ASSIGNMENT =
Without copying the images, write out all the entries below verbatim.

━━━━━ DATA

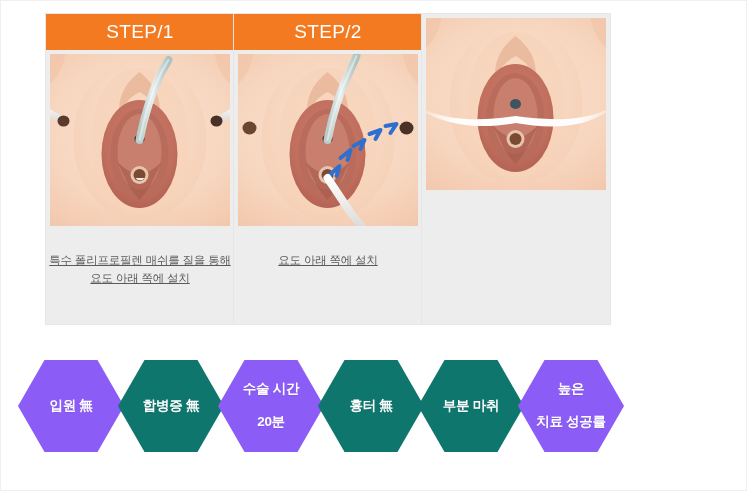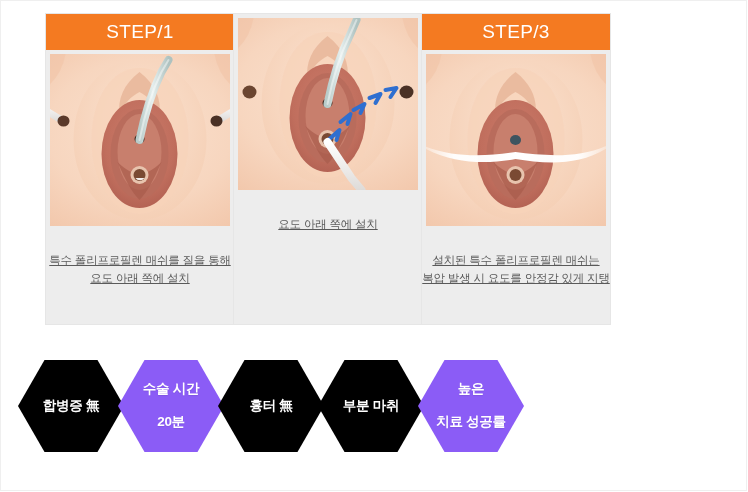"STEP/2" div.step-header { html: none -> <div>STEP/2</div> }
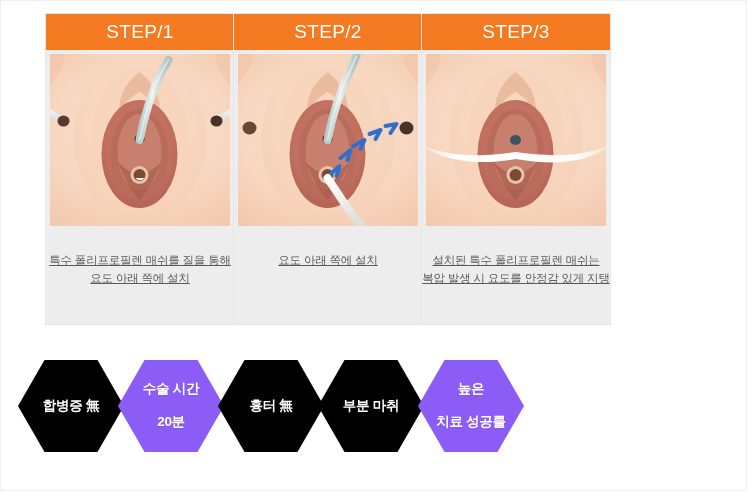"STEP/3" div.step-header { html: <div>STEP/3</div> -> none }
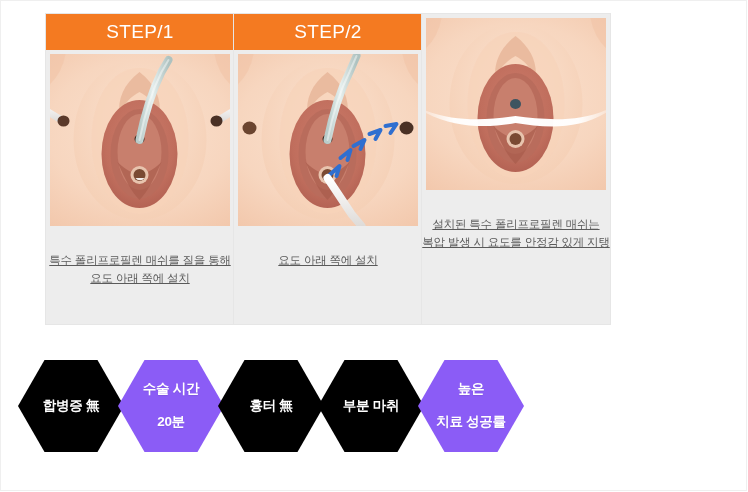"설치된 특수 폴리프로필렌 매쉬는" div.step-caption { html: <div> <div> <div>설치된 특수 폴리프로필렌 매쉬는</div> <div>복압 발생 시 요도를 안정감 있게 지탱</div> </div> </div> -> none }
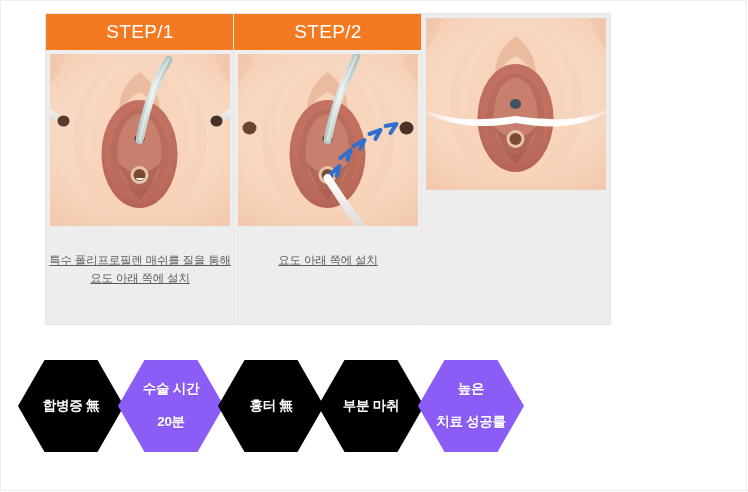"입원 無" div.hex { html: none -> <div> <span> <span>입원 無</span> </span> </div> }
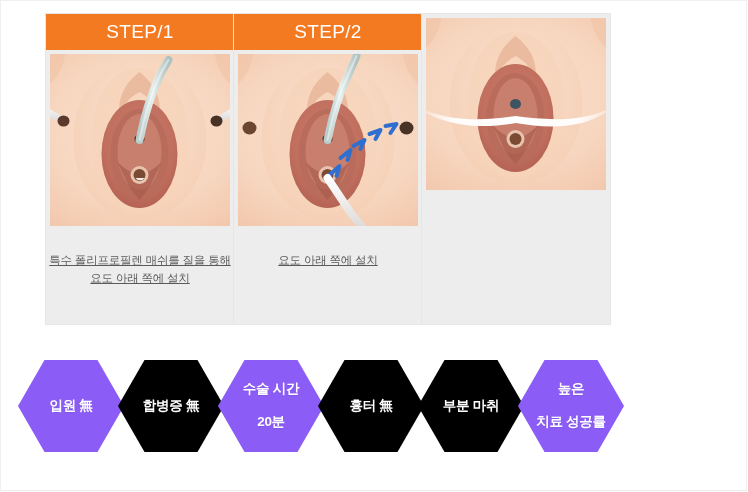"합병증 無" .hex.light { background: #000000 -> #0f766e }
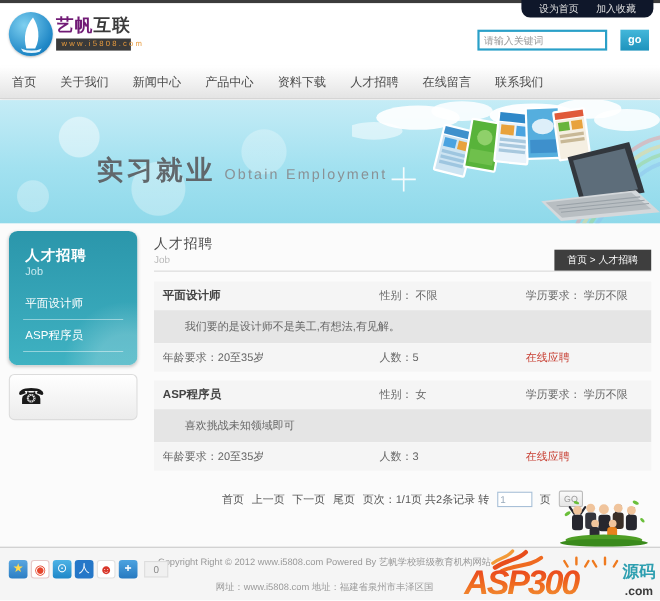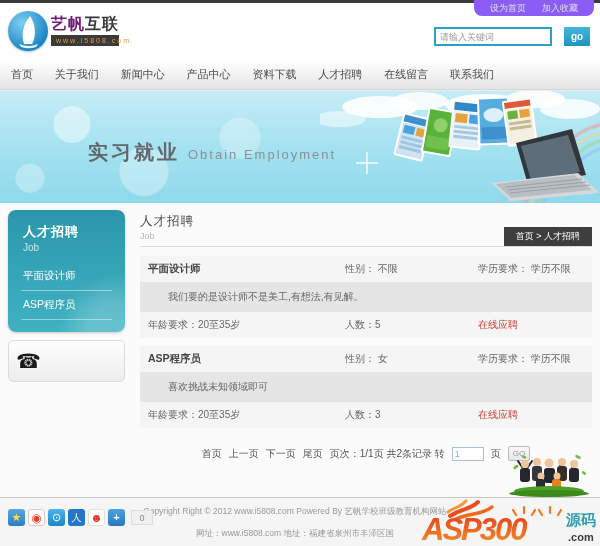"设为首页" .toptab { background: #8b5cf6 -> #0f172a }
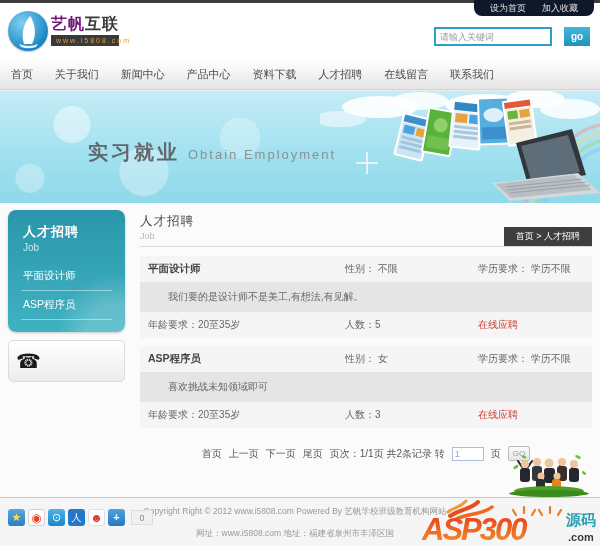"实习就业" .bt-cn { font-size: 20px -> 24px }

━━━━━━━━━━

SOLUTION FOR THIS TASK =
"STEP/2" div.step-header { html: none -> <div>STEP/2</div> }
"STEP/3" div.step-header { html: <div>STEP/3</div> -> none }
"설치된 특수 폴리프로필렌 매쉬는" div.step-caption { html: <div> <div> <div>설치된 특수 폴리프로필렌 매쉬는</div> <div>복압 발생 시 요도를 안정감 있게 지탱</div> </div> </div> -> none }
"입원 無" div.hex { html: none -> <div> <span> <span>입원 無</span> </span> </div> }
"합병증 無" .hex.light { background: #000000 -> #0f766e }
"设为首页" .toptab { background: #8b5cf6 -> #0f172a }
"实习就业" .bt-cn { font-size: 20px -> 24px }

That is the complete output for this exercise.